RAG (Retrieval-Augmented Generation)

This is where many modern AI applications bring everything together.

RAG stands for:

Retrieval-Augmented Generation

The flow looks like this:

User Question
       ↓
Convert Question to Embedding
       ↓
Search Vector Database
       ↓
Retrieve Relevant Chunks
       ↓
Send Chunks + Question to LLM
       ↓
Generate Response

Instead of relying only on what it learned during training, the model receives additional context from your documents.

That’s why modern AI assistants can answer questions about:

  • Company documentation
  • Internal knowledge bases
  • PDFs
  • Wikis
  • Product manuals

without retraining the model.

Once I understood RAG, a lot of enterprise AI use cases suddenly started making sense.


Reranking

This is another concept I discovered recently.

Imagine semantic search returns:

Document A
Document B
Document C
Document D

All of them are somewhat relevant.

But which ones are the best matches?

That’s where reranking comes in.

A reranking model takes the retrieved results and reorders them based on relevance.

Think of semantic search as creating a shortlist.

Think of reranking as choosing the best candidates from that shortlist.

This helps ensure that the most useful information reaches the LLM.

And better information usually means better answers.


How Everything Connects

When I finally understood the entire flow, everything started clicking.

Document
   ↓
Chunking
   ↓
Embeddings
   ↓
Vectors
   ↓
Vector Database
   ↓
Semantic Search
   ↓
Reranking
   ↓
Relevant Chunks
   ↓
LLM Context Window
   ↓
Response

Seeing it as one pipeline made it much easier to understand.

Instead of treating these as separate buzzwords, I could finally see how each piece contributed to the overall system.

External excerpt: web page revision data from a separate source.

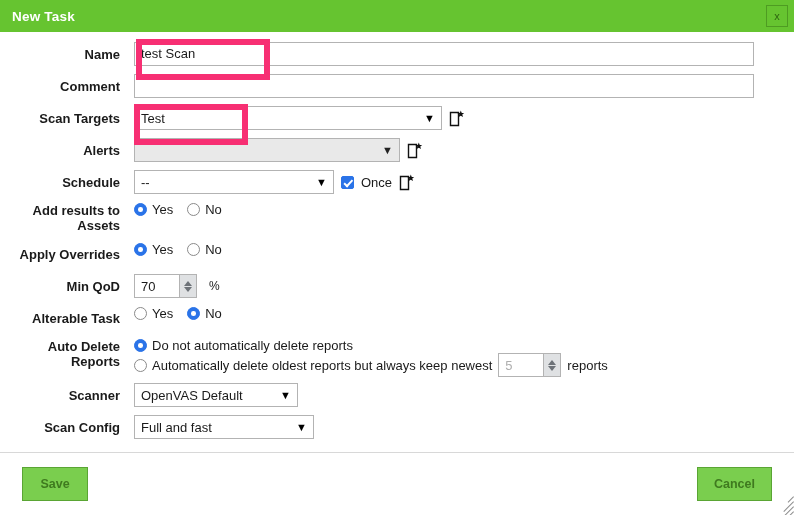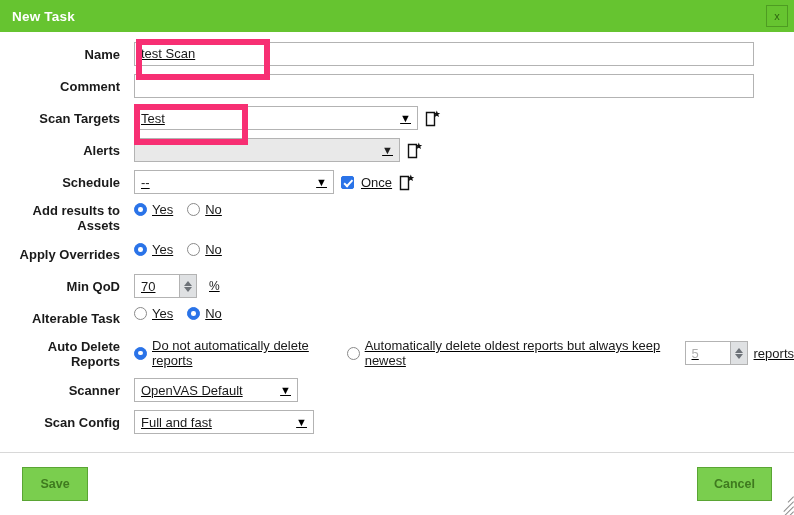"test Scan" .field { text-decoration: underline -> none }
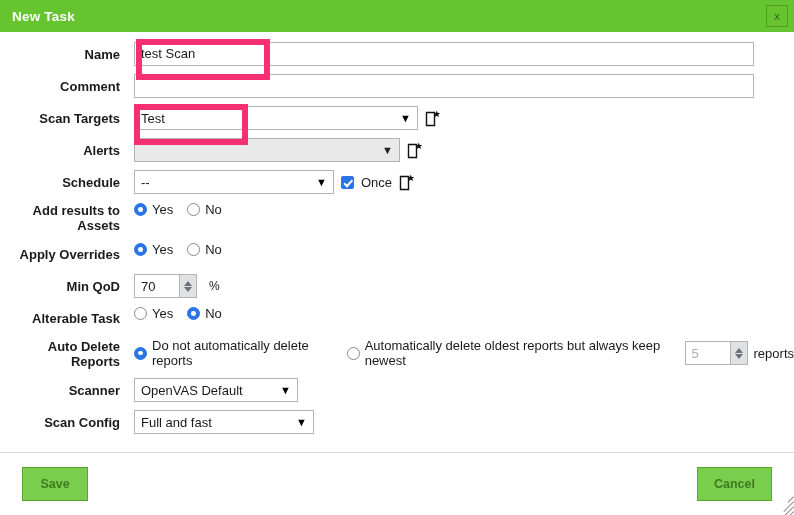"Test" .sel-targets { width: 284px -> 308px }
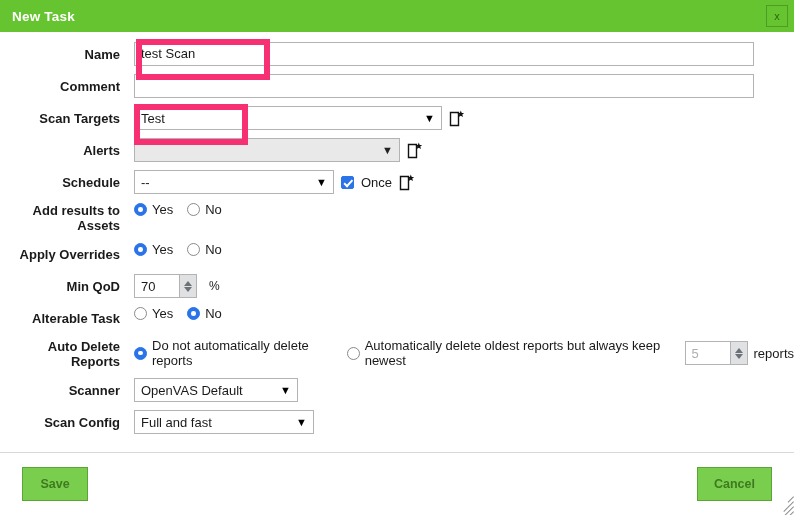"Do not automatically delete reports" .stack { flex-direction: none -> column; gap: 6px -> none }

There’s Still More to Learn

Of course, this only scratches the surface.

As I continued learning, I realized there are many more concepts behind modern AI systems, such as:

  • Model Parameters
  • Fine-Tuning and Model Customization
  • Training vs Inference
  • Quantization
  • AI Quality Evaluation
  • Prompt Engineering
  • Agentic Workflows
  • Model Training Pipelines

Each of these topics could easily deserve a blog of its own.

For now, my goal was simply to understand the building blocks that appear most often when people talk about LLMs, RAG applications, and modern AI systems.

The good news is that once concepts like embeddings, vectors, chunking, and semantic search start making sense, many of the advanced topics become much easier to follow.

The rest is a journey for another day.


Final Thoughts

When I first started reading about AI systems, all these terms felt overwhelming.

Every article seemed to assume I already knew what embeddings, vectors, chunking, and RAG meant.

What helped me most was realizing that they’re all pieces of the same puzzle.

At a high level:

  • Tokens help the model process text
  • Context windows determine how much information it can remember
  • Embeddings convert meaning into numbers
  • Vectors store those numerical representations
  • Chunking breaks large documents into manageable pieces
  • Semantic search finds relevant content
  • Reranking improves search quality
  • RAG combines everything to generate better answers

Once I saw how they connected, the concepts became much less intimidating.

Hopefully this explanation helps someone else avoid the same confusion I had.


Over to You

What was the AI concept that took you the longest to understand?

For me, embeddings and vectors were easily the biggest source of confusion. Once those clicked, everything else started making a lot more sense.